Last of Ze'evi killers gets life in prison

The last of the six Palestinians charged with the assassination of Tourism Minister Rehavam Ze'evi in 2001 was convicted on Monday of murder and membership in a terrorist organization and sentenced to life imprisonment plus five years. The defendant, Ahad Olma, who was the commander of the military wing of the Popular Front for the Liberation of Palestine (PFLP), was found guilty of planning and organizing Ze'evi's murder at Jerusalem's Hyatt Hotel on October 17, 2001 and providing a safe haven for the killers. The assassination was in revenge for the IDF killing of PFLP leader Ali Tzabri (Abu Ali Mustafa) two months earlier. Olma claimed during the trial that he had nothing to do with Ze'evi's murder and that he was not a member of the PFLP but of a human rights organization called Damir. He was originally arrested by the Palestinian Authority in February 2002 in a safe home together with Hamdi Qu'ran and Basel Asmar, the two men who ambushed Ze'evi as he was on his way to his room. Qu'ran fired three bullets at Ze'evi from point blank range, killing him on the spot. Israel demanded that the suspects be handed over for trial. In April, 2002, during Operation Defensive Shield, Israeli security forces learned that the suspects were hiding in the Mukata, the headquarters of the PA in Ramallah, which Israeli troops had besieged.
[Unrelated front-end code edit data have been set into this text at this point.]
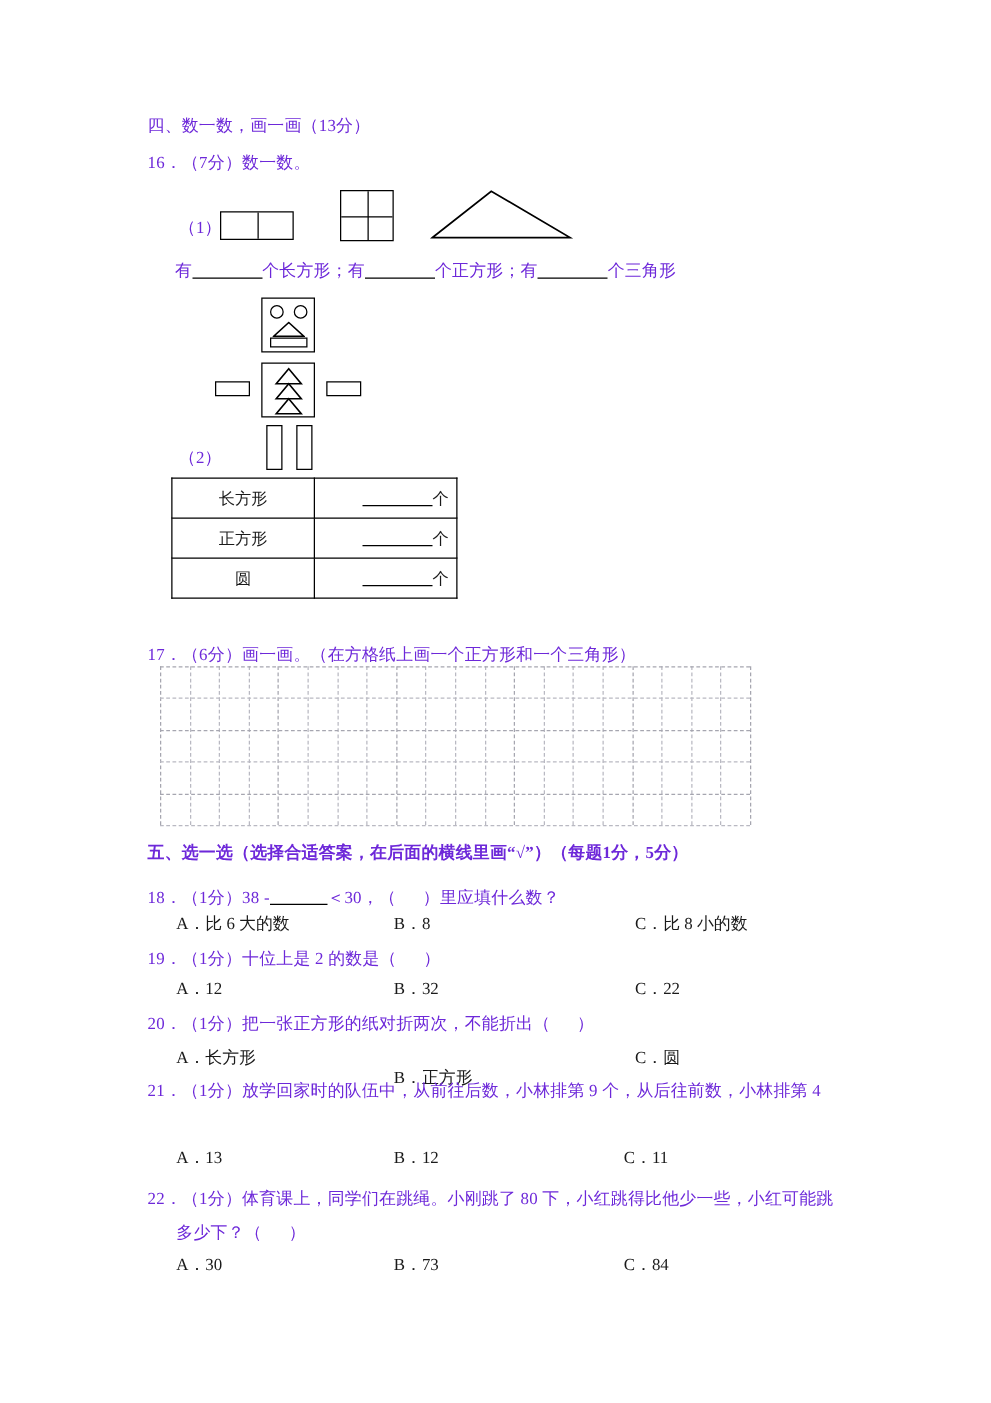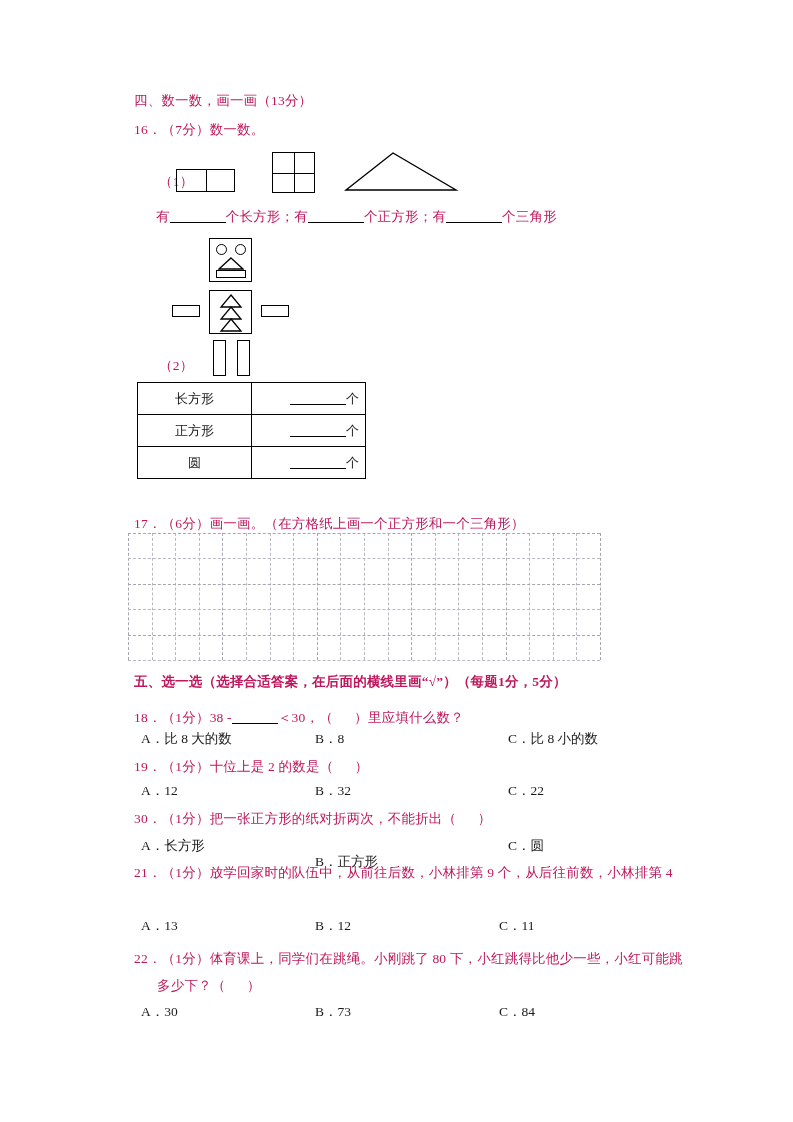--- a/index.html
+++ b/index.html
@@ -22,22 +22,21 @@
     width: 793px;
     height: 1122px;
   }
 
   .tx {
     position: absolute;
     font-size: 13.5px;
     line-height: 17px;
     white-space: pre;
     letter-spacing: 0.2px;
-    color: #be185d;
-    margin-left: 16px;
+    color: #6d28d9;
   }
 
   .tx-sec { font-size: 13.5px; }
 
   
   .blank {
     display: inline-block;
     border-bottom: 1px solid #000;
     vertical-align: -2px;
   }
@@ -249,30 +248,30 @@
       <div class="gl gl-h" style="top: 25.4px; left: 0px; width: 472px;"></div>
       <div class="gl gl-h strong" style="top: 50.8px; left: 0px; width: 472px;"></div>
       <div class="gl gl-h" style="top: 76.2px; left: 0px; width: 472px;"></div>
       <div class="gl gl-h strong" style="top: 101.6px; left: 0px; width: 472px;"></div>
       <div class="gl gl-h" style="top: 127px; left: 0px; width: 472px;"></div>
     </div>
 
   <div class="tx tx-sec" style="left:118px; top:673px;font-weight:bold;">五、选一选（选择合适答案，在后面的横线里画“√”）（每题1分，5分）</div>
 
   <div class="tx" style="left:118px; top:709px;"><span>18．（1分）38 -</span><span class="blank blank-w2"></span><span>＜30，（      ）里应填什么数？</span></div>
-  <div class="choice" style="left:141px; top:730px;"><span>A．</span><span>比 8 大的数</span></div>
+  <div class="choice" style="left:141px; top:730px;"><span>A．</span><span>比 6 大的数</span></div>
   <div class="choice" style="left:315px; top:730px;"><span>B．</span><span>8</span></div>
   <div class="choice" style="left:508px; top:730px;"><span>C．</span><span>比 8 小的数</span></div>
 
   <div class="tx" style="left:118px; top:758px;">19．（1分）十位上是 2 的数是（      ）</div>
   <div class="choice" style="left:141px; top:782px;"><span>A．</span><span>12</span></div>
   <div class="choice" style="left:315px; top:782px;"><span>B．</span><span>32</span></div>
   <div class="choice" style="left:508px; top:782px;"><span>C．</span><span>22</span></div>
 
-  <div class="tx" style="left:118px; top:810px;">30．（1分）把一张正方形的纸对折两次，不能折出（      ）</div>
+  <div class="tx" style="left:118px; top:810px;">20．（1分）把一张正方形的纸对折两次，不能折出（      ）</div>
   <div class="choice" style="left:141px; top:837px;"><span>A．</span><span>长方形</span></div>
   <div class="choice" style="left:315px; top:837px;margin-top:16px;"><span>B．</span><span>正方形</span></div>
   <div class="choice" style="left:508px; top:837px;"><span>C．</span><span>圆</span></div>
 
   <div class="tx" style="left:118px; top:864px;">21．（1分）放学回家时的队伍中，从前往后数，小林排第 9 个，从后往前数，小林排第 4</div>
   <div class="choice" style="left:141px; top:917px;"><span>A．</span><span>13</span></div>
   <div class="choice" style="left:315px; top:917px;"><span>B．</span><span>12</span></div>
   <div class="choice" style="left:499px; top:917px;"><span>C．</span><span>11</span></div>
 
   <div class="tx" style="left:118px; top:950px;">22．（1分）体育课上，同学们在跳绳。小刚跳了 80 下，小红跳得比他少一些，小红可能跳</div>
Israel demanded that the PA hand over the suspects in return for withdrawing its troops. In the end, through international intervention, Israel agreed to a proposal whereby the suspects would be put in jail in Jericho and guarded 24 hours a day by American and British forces. On March 14, 2006, the American and British guards left the jail, charging that the PA was not sticking to the agreement reached with Israel four years earlier. On the same day, Israeli forces arrested the suspects and two other Palestinians and brought them to Israel, where they were put on trial and convicted. Judges Zvi Segal, Yoram Noam and Joseph Shapira wrote that they had reached "the conclusion that was clear, unequivocal and beyond a reasonable doubt that [Olma] was the principal perpetrator of the crime of murder."